Anyone who played in the park knew it was more than a park. There was a labyrinth of caves in the bushes, and the view from the pines was one stretched over the city. The bushes were ovens for baking goods of the imagination. Trees were spaceships and challenging cliffs. Sometimes we would let the older kids (who rarely came out) organize us into games. Capture the Flag was fun, but during that we were still just kids trying to get a white kerchief. Alone, we picked up sticks and they transformed into magic staves, lightning swords, super bows. Alone, our clothes and skin changed, because no one was watching but the park. The park did its share too, changing to whatever land we needed.

When I reached high school age, the world outside the park took precedence. If friends visited, they were no longer the kind who would want to go out into the park and pretend in it all day, into the night. If they were those kind of friends, children still, they did not say. The adults who made the decisions about the stateliness of the neighborhood exploited the funds to change the park. The lower branches were cut from all the trees, although I never knew heard even one story about any child falling from a tree and breaking a bone. Only the children ever climbed the trees, and the trees did not throw us.
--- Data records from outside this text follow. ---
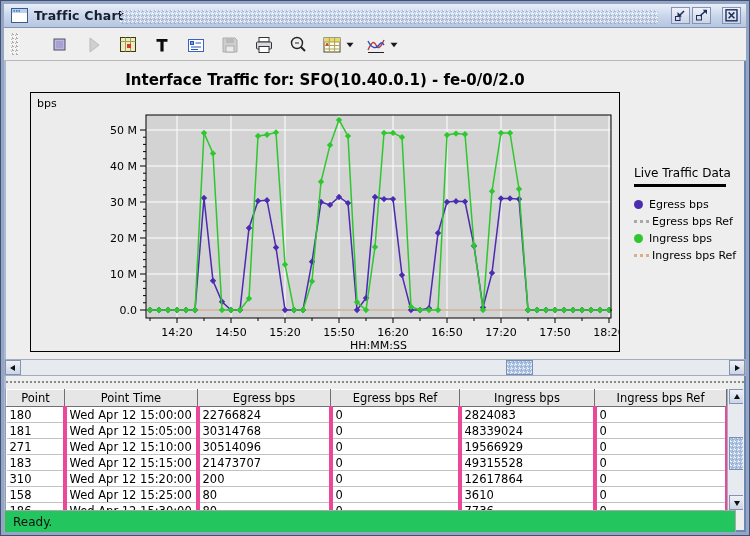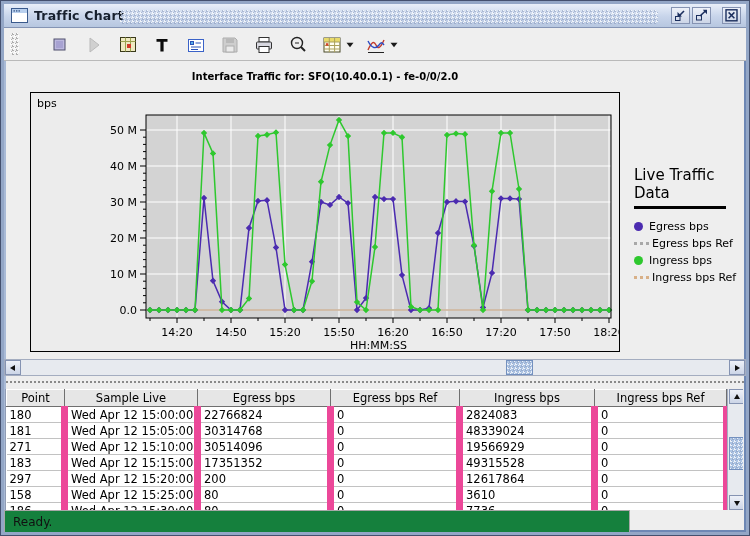--- a/index.html
+++ b/index.html
@@ -46,7 +46,7 @@
 
   
   .chart-title { position:absolute; left:30px; top:71px; width:590px; text-align:center;
-    font-size:10px; font-weight:bold; color:#000; }
+    font-size:15px; font-weight:bold; color:#000; }
   .chart-panel { position:absolute; left:30px; top:92px; width:590px; height:260px;
     background:#ececec; border:1px solid #000; }
   .legend { position:absolute; left:634px; top:166px; width:112px; font-size:11px; color:#000; }

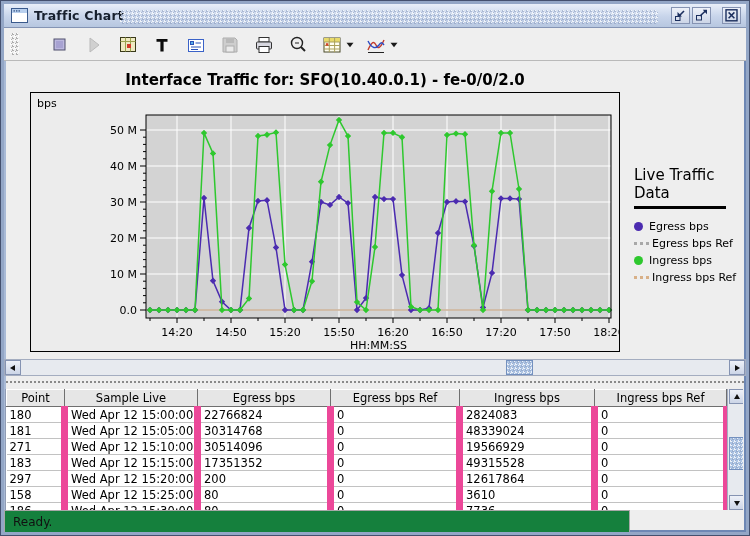--- a/index.html
+++ b/index.html
@@ -50,7 +50,7 @@
   .chart-panel { position:absolute; left:30px; top:92px; width:590px; height:260px;
     background:#ececec; border:1px solid #000; }
   .legend { position:absolute; left:634px; top:166px; width:112px; font-size:11px; color:#000; }
-  .legend-title { font-size:15px; color:#000; }
+  .legend-title { font-size:12px; color:#000; }
   .legend-rule { height:3px; background:#000; width:92px; margin:4px 0 9px 0; }
   .legend-item { display:flex; align-items:center; height:17px; }
   .lg-dot { width:9px; height:9px; border-radius:50%; margin-right:6px; flex:none; }

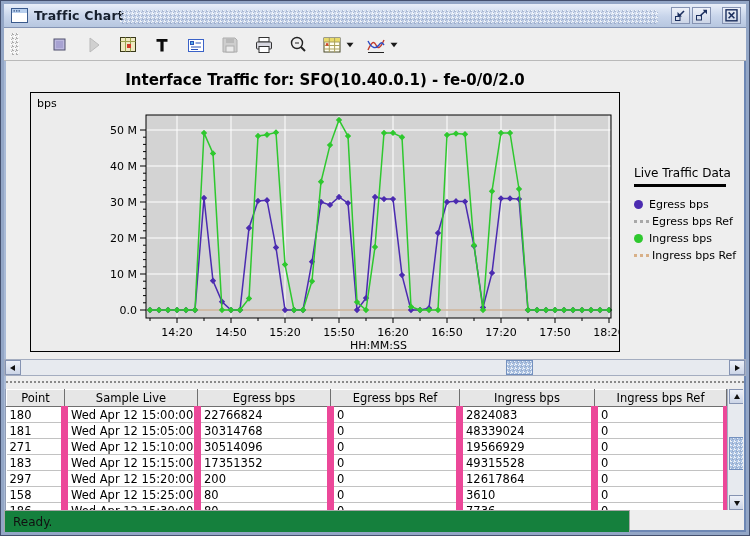--- a/index.html
+++ b/index.html
@@ -364,7 +364,7 @@
         <thead>
           <tr>
             <th>Point</th>
-            <th>Sample Live</th>
+            <th>Point Time</th>
             <th>Egress bps</th>
             <th>Egress bps Ref</th>
             <th>Ingress bps</th>

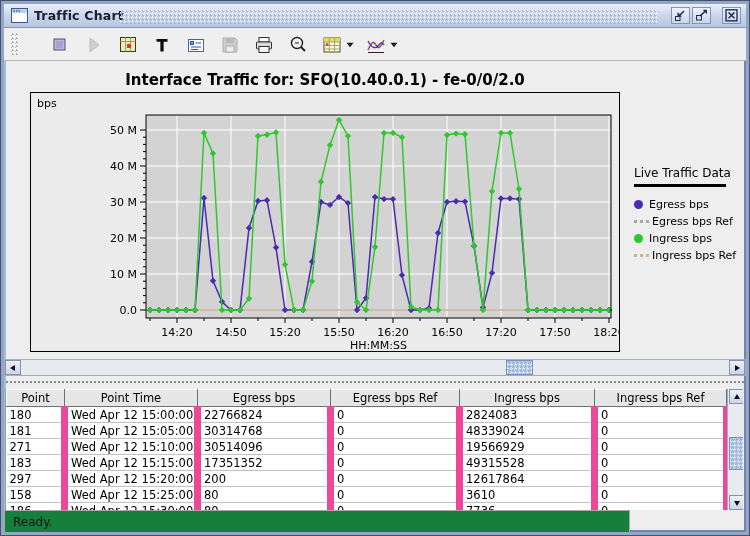--- a/index.html
+++ b/index.html
@@ -78,7 +78,7 @@
     border-top:1px solid #ffffff; border-left:1px solid #ffffff;
     border-right:1px solid #6f6f6f; border-bottom:1px solid #6f6f6f;
     padding:0 2px; white-space:nowrap; overflow:hidden; }
-  td { height:16px; border-right:7px solid #ec4899; border-bottom:1px solid #c2c2c2;
+  td { height:16px; border-right:4px solid #ec4899; border-bottom:1px solid #c2c2c2;
     padding:0 3px; white-space:nowrap; overflow:hidden; }
   .vscroll { position:absolute; left:721px; top:0; width:17px; height:121px;
     background:#e7eaef; border-left:1px solid #a4adc0; }

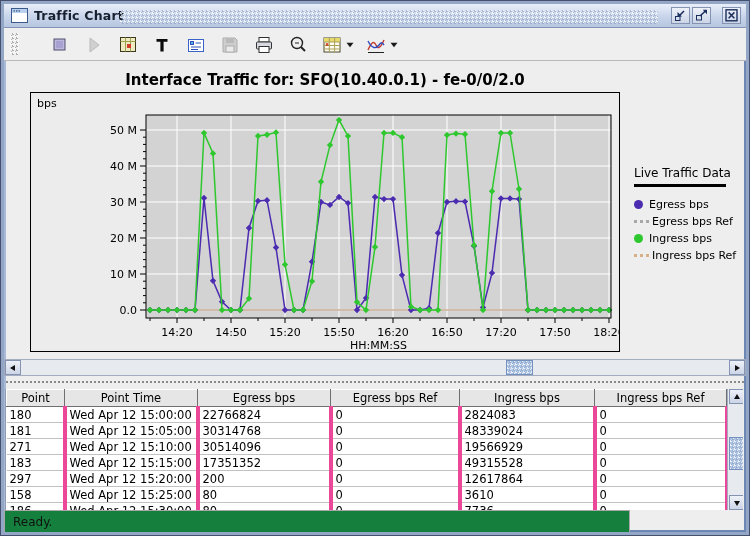--- a/index.html
+++ b/index.html
@@ -399,7 +399,7 @@
           <tr>
             <td>183</td>
             <td>Wed Apr 12 15:15:00 ...</td>
-            <td>17351352</td>
+            <td>21473707</td>
             <td>0</td>
             <td>49315528</td>
             <td>0</td>

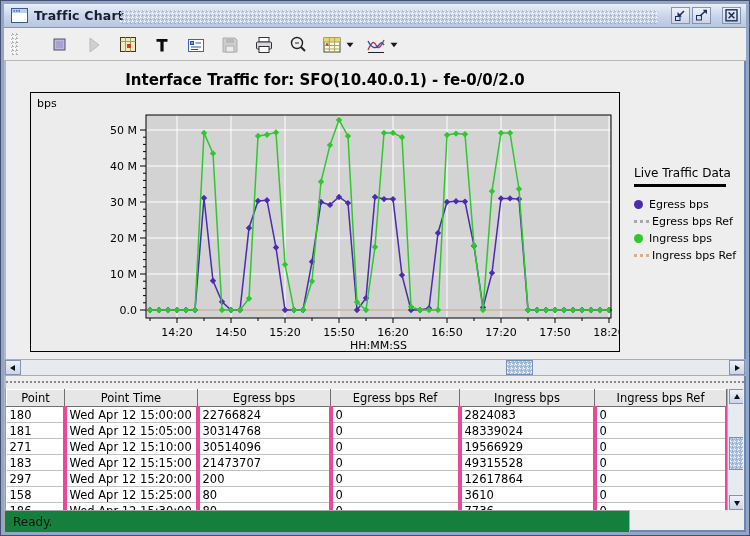--- a/index.html
+++ b/index.html
@@ -405,7 +405,7 @@
             <td>0</td>
           </tr>
           <tr>
-            <td>297</td>
+            <td>310</td>
             <td>Wed Apr 12 15:20:00 ...</td>
             <td>200</td>
             <td>0</td>

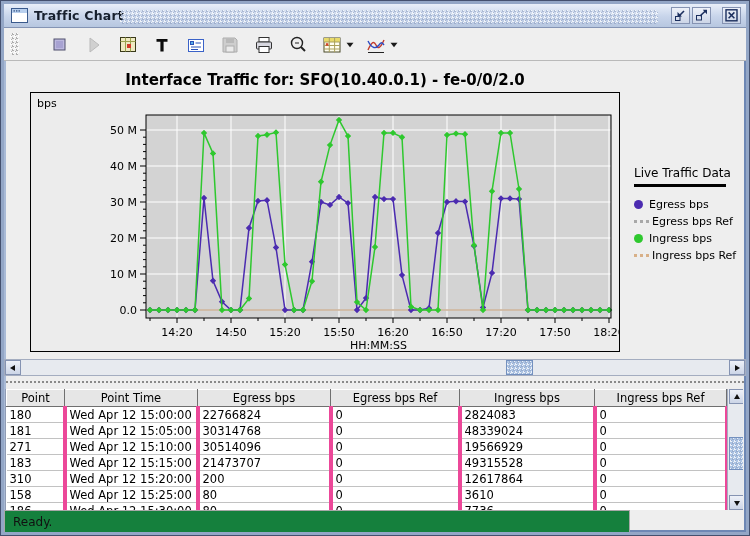--- a/index.html
+++ b/index.html
@@ -89,8 +89,8 @@
     background-color:#aec5e4; border:1px solid #7390be; }
 
   
-  .statusbar { position:absolute; left:4px; top:510px; width:626px; height:22px;
-    background:#15803d; border:1px solid #a8a8a8; border-bottom:none;
+  .statusbar { position:absolute; left:4px; top:510px; width:732px; height:22px;
+    background:#22c55e; border:1px solid #a8a8a8; border-bottom:none;
     display:flex; align-items:center; padding-left:8px; font-size:12px; color:#111; }
 </style>
 </head>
But now there would be no more tree climbing. The bushes were torn out, and there were no places to hide. Now the park looks like the land in the new suburbs, the ones that are only a week old — treeless, flat, with newly smoothed dirt impressed by the treads from bulldozers and back hoes — the signs of adults trying to decorate their destruction of the sacred nature of the ancient land.

The adults do not speak of it. They do not talk about the park.